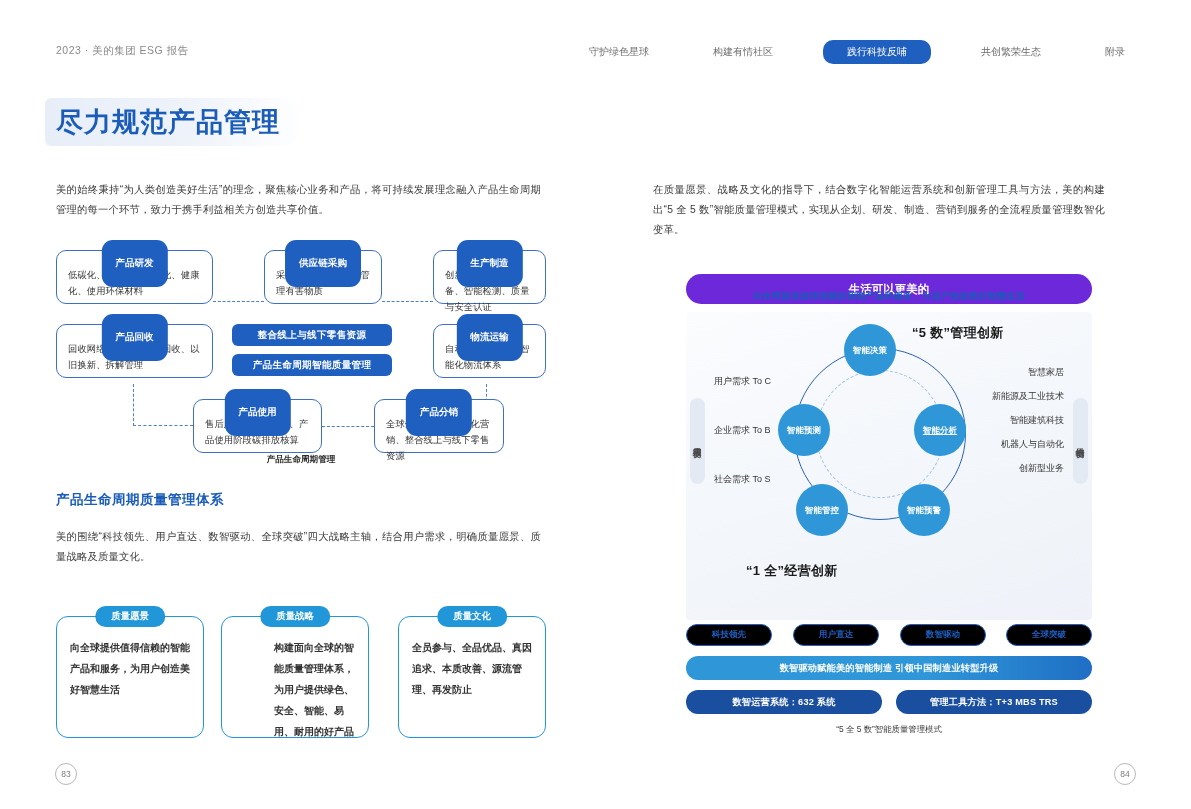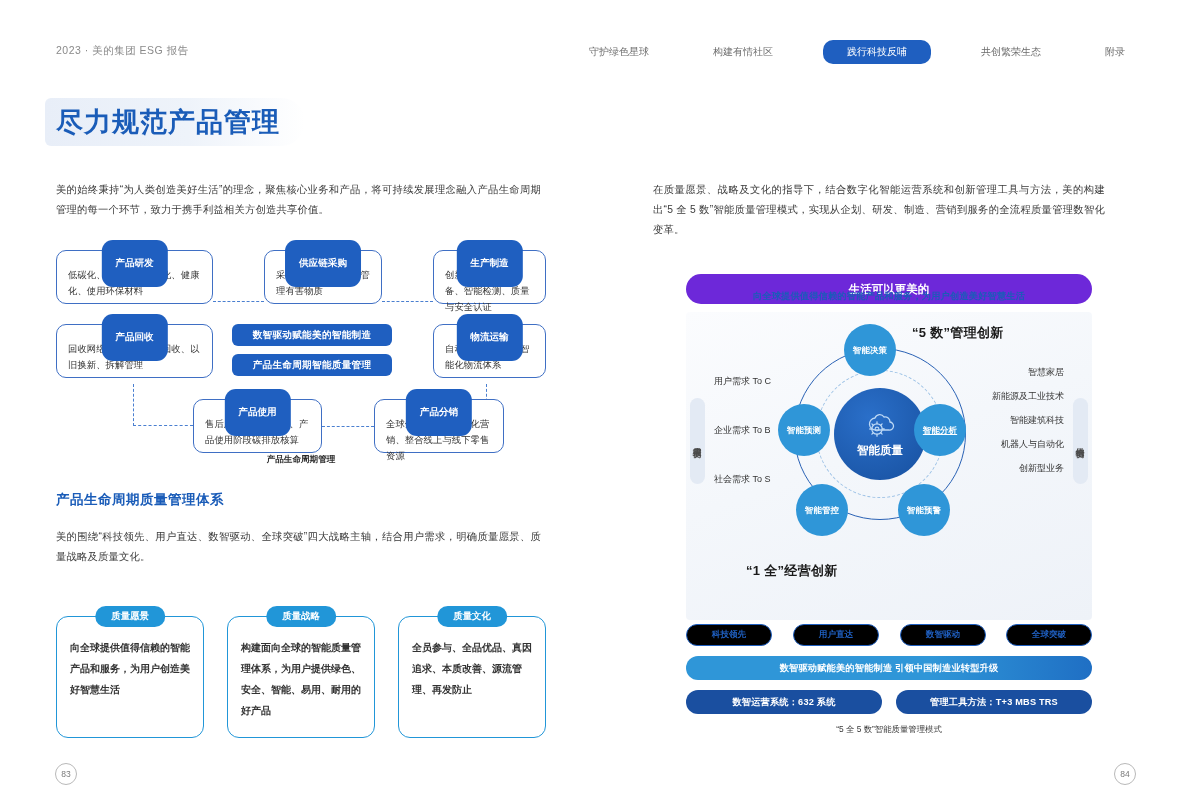"数智驱动赋能美的智能制造" div.fbar { text: 数智驱动赋能美的智能制造 -> 整合线上与线下零售资源 }
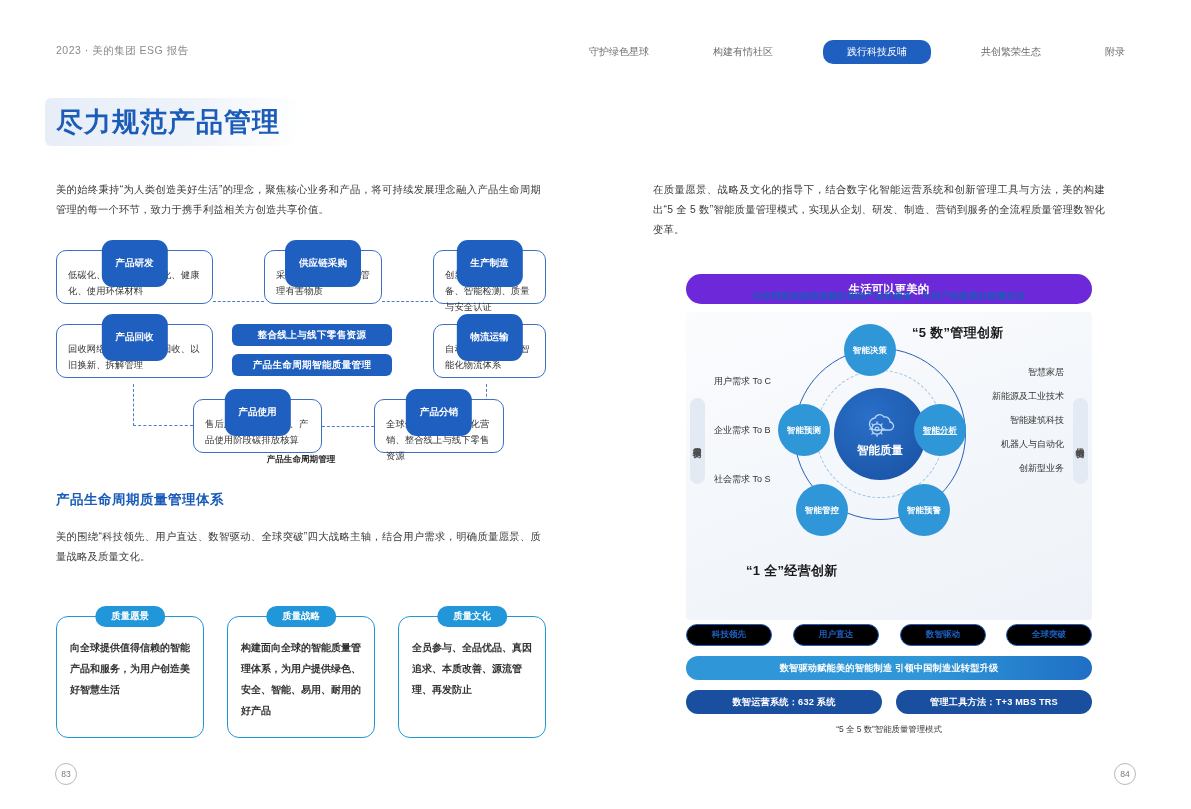"智能质量" div.core { html: <div> <svg> <path></path> <circle></circle> <circle></circle> <g> <line></line> <line></line> <line></line> <line></line> <line></line> <line></line> <line></line> <line></line> </g> </svg> <span>智能质量</span> </div> -> none }
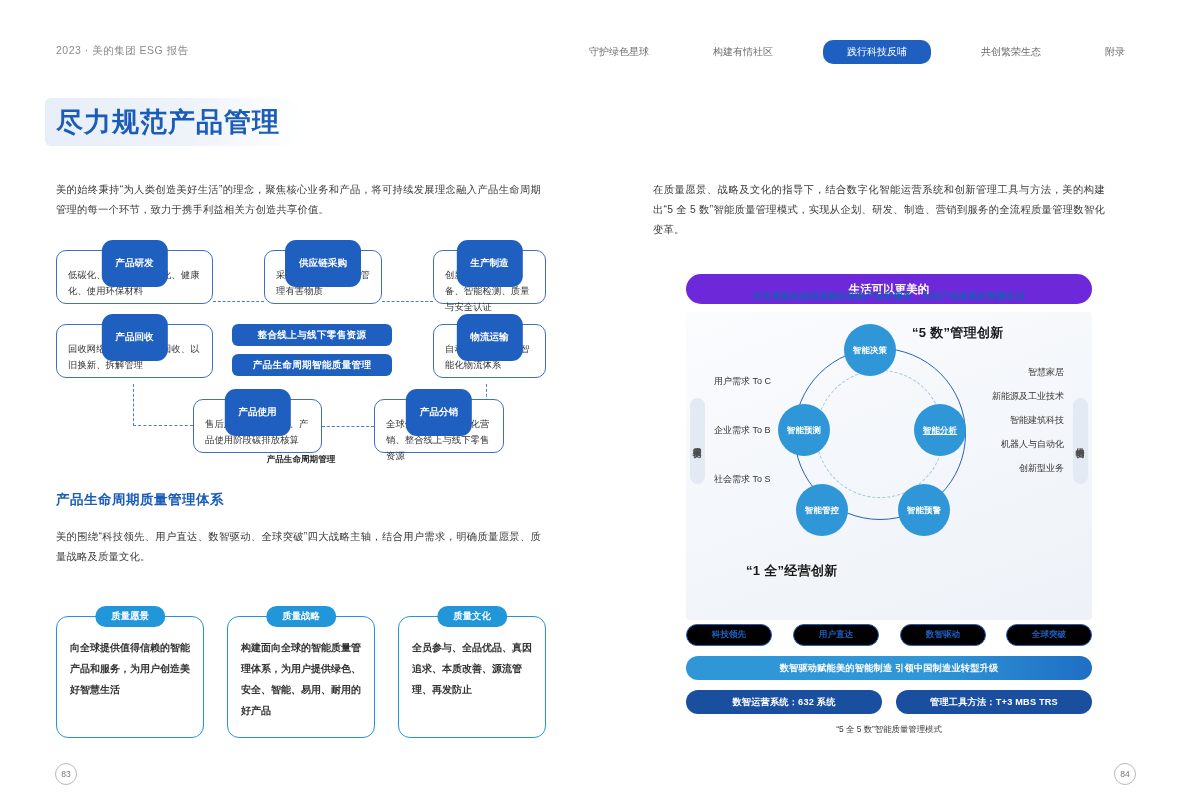"质量战略" div.qcard { left: 171px -> 165px; padding-left: none -> 39px }
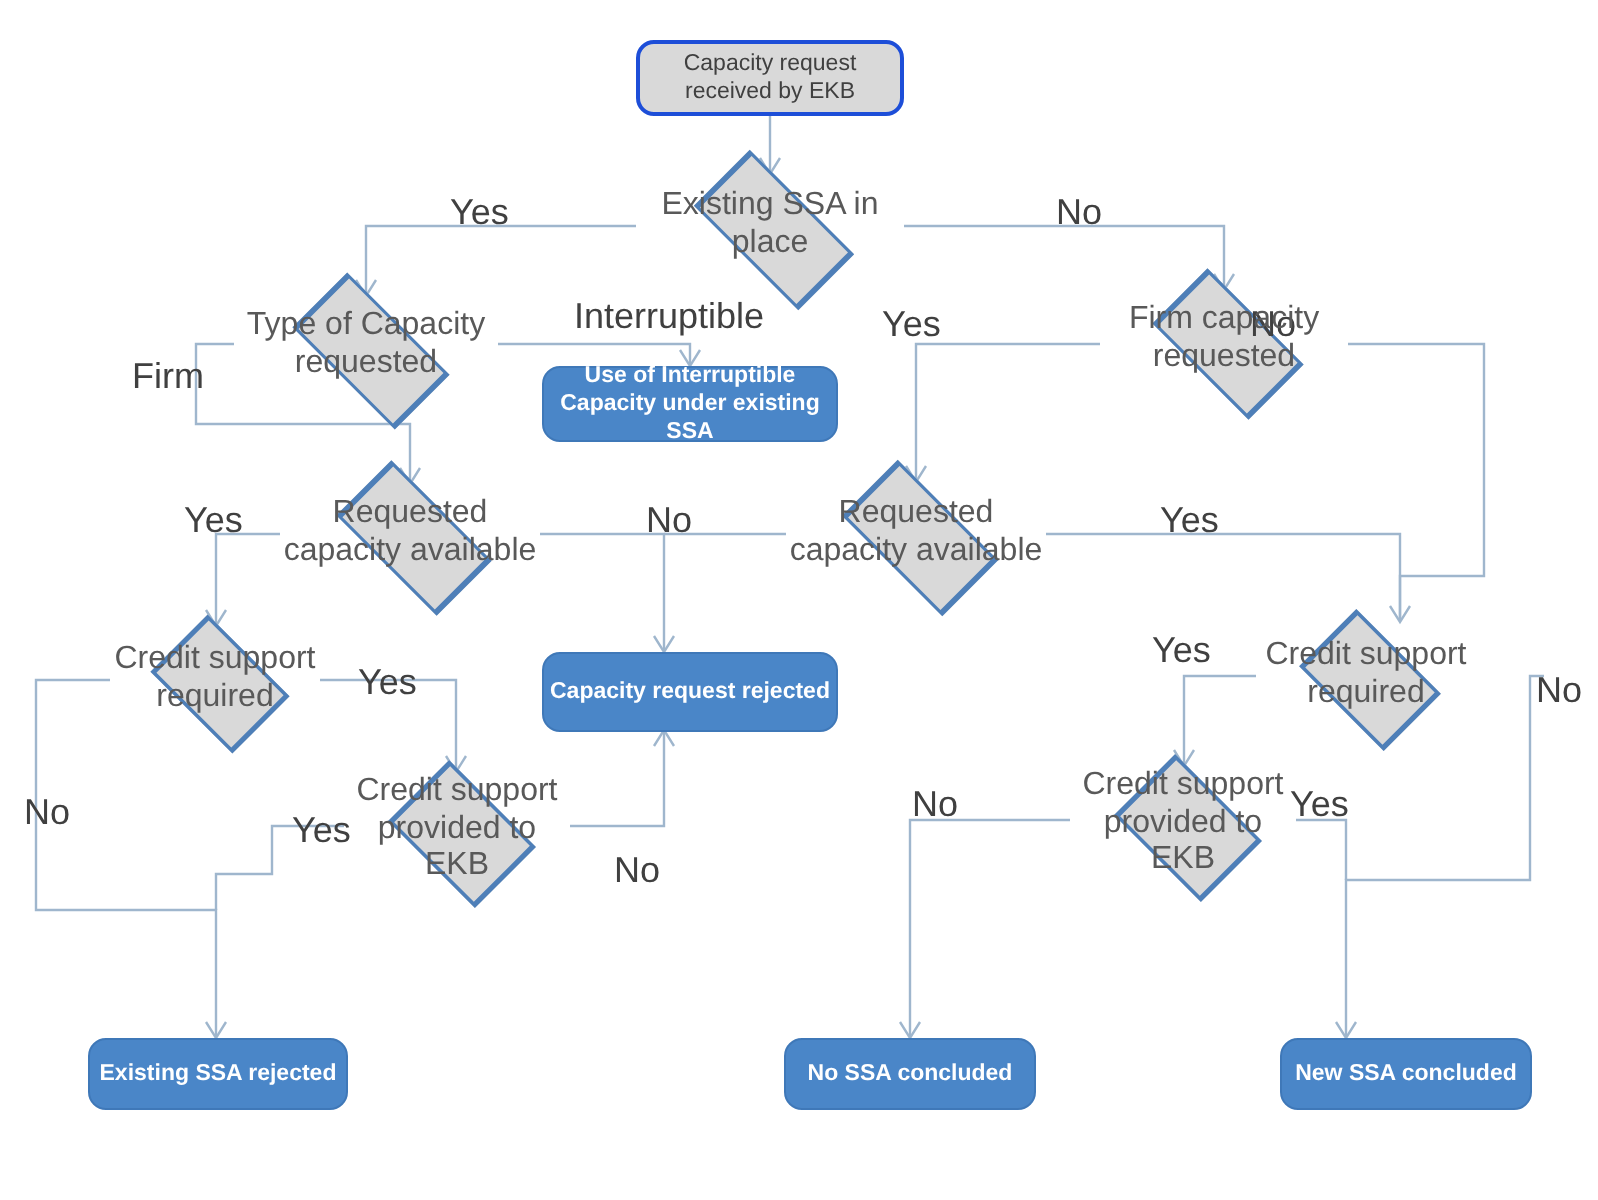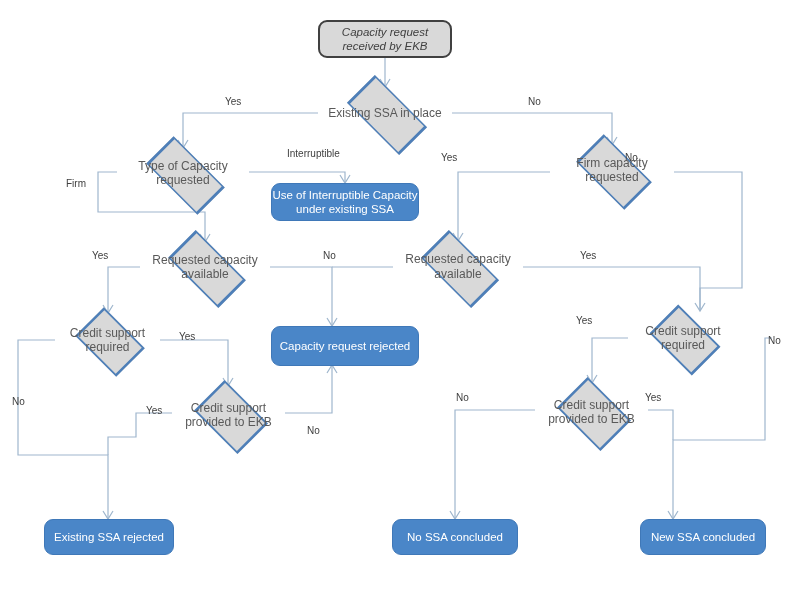"Capacity request received by EKB" .box-gray { border: 2px solid #404040 -> 2px solid #1d4ed8; font-style: italic -> none }
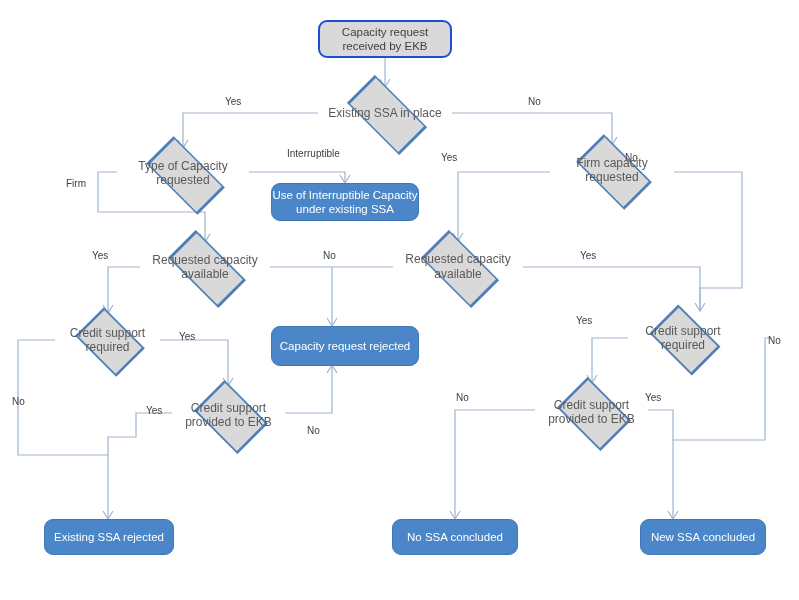"Yes" .edge-label { font-size: 10px -> 18px }
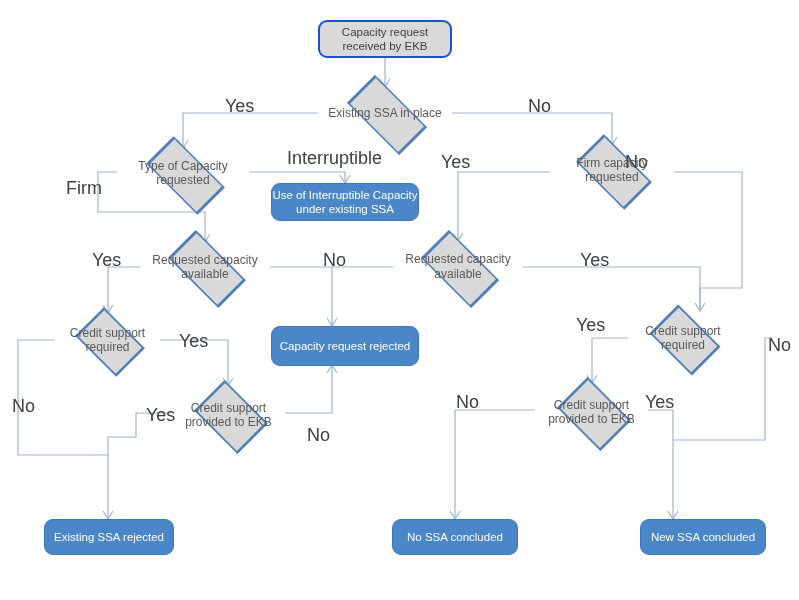"Existing SSA in place" .diamond .dia-label { font-size: 12px -> 16px }
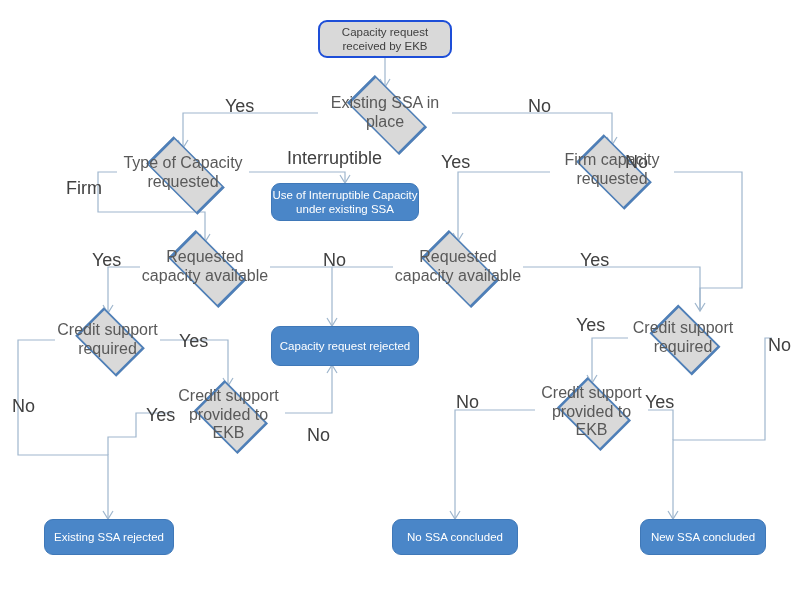"Use of Interruptible Capacity under" .box-blue { font-weight: normal -> bold }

· · · ·

## ABOUT THIS EXERCISE
Precisely the lines from the one containing "font-size: 12px ->" to the end of the data above, both included, should be printed; leave the pictures out.

## SOLVED PROBLEM
"Existing SSA in place" .diamond .dia-label { font-size: 12px -> 16px }
"Use of Interruptible Capacity under" .box-blue { font-weight: normal -> bold }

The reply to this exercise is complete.